Me levanté. La piel en torno a los ojos del juez se arrugó a causa de la irritación. Los espectadores cuchichearon entre ellos. La sonrisa de Peter se borró de su rostro. Cerró los ojos ante lo que comprendía que iba a ocurrir, y apoyó la cabeza en la mano.
Miré a mi tía abuela a través de la muchedumbre. Peter empezó a gesticular desaforadamente indicándome que me sentara. La señalé con mi bastón.
– La memoria de mis padres me pertenece, y Glen Eliza y todo cuanto hay en ella pertenece al nombre que llevo.

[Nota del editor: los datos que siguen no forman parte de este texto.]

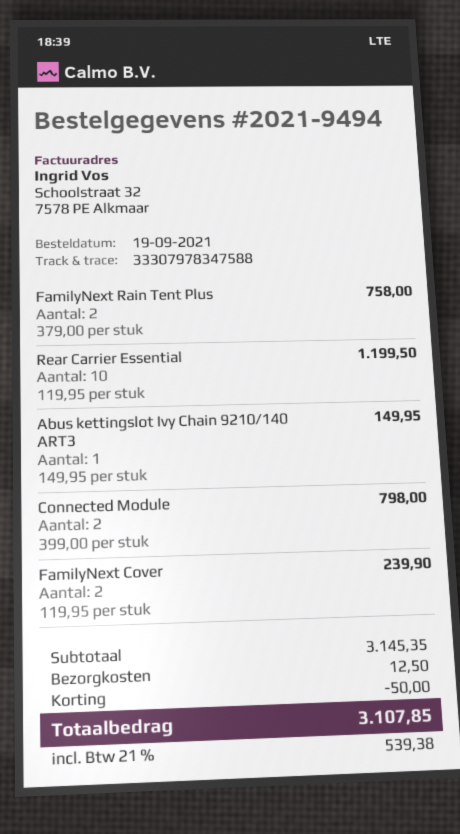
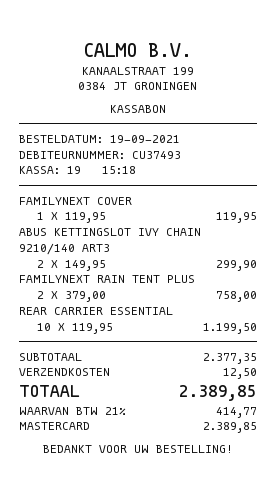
Abus kettingslot Ivy Chain 9210/140 ART3: 1 x 149.95 = 149.95 -> 2 x 149.95 = 299.90
Connected Module: 2 x 399.00 = 798.00 -> none
FamilyNext Cover: 2 x 119.95 = 239.90 -> 1 x 119.95 = 119.95
subtotal: 3145.35 -> 2377.35
discount: 50.00 -> none
tax: 21% = 539.38 -> 21% = 414.77
total: 3107.85 -> 2389.85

Lucharé por todo eso, tía abuela, aunque probablemente no venceré. Viviré felizmente si puedo y moriré pobre si debo. No me obligaréis a desistir ni tú, ni la tía Blum ni todo el arsenal del fuerte McHenry. Un hombre llamado Edgar Allan Poe murió una vez en Baltimore, y quizá sucedió porque era un hombre con unos sueños mejores que los nuestros y lo utilizamos para eso, lo utilizamos hasta que no quedó nada de él. Vigilaré para que nadie vuelva a utilizarlo. -Creí que podía añadir también esto, apuntando con mi bastón en todas direcciones hacia el auditorio-: Y me casaré con la señorita Hattie Blum mañana en el valle situado al pie de Glen Eliza, al atardecer, invito a todo Baltimore, ¡y todo saldrá bien!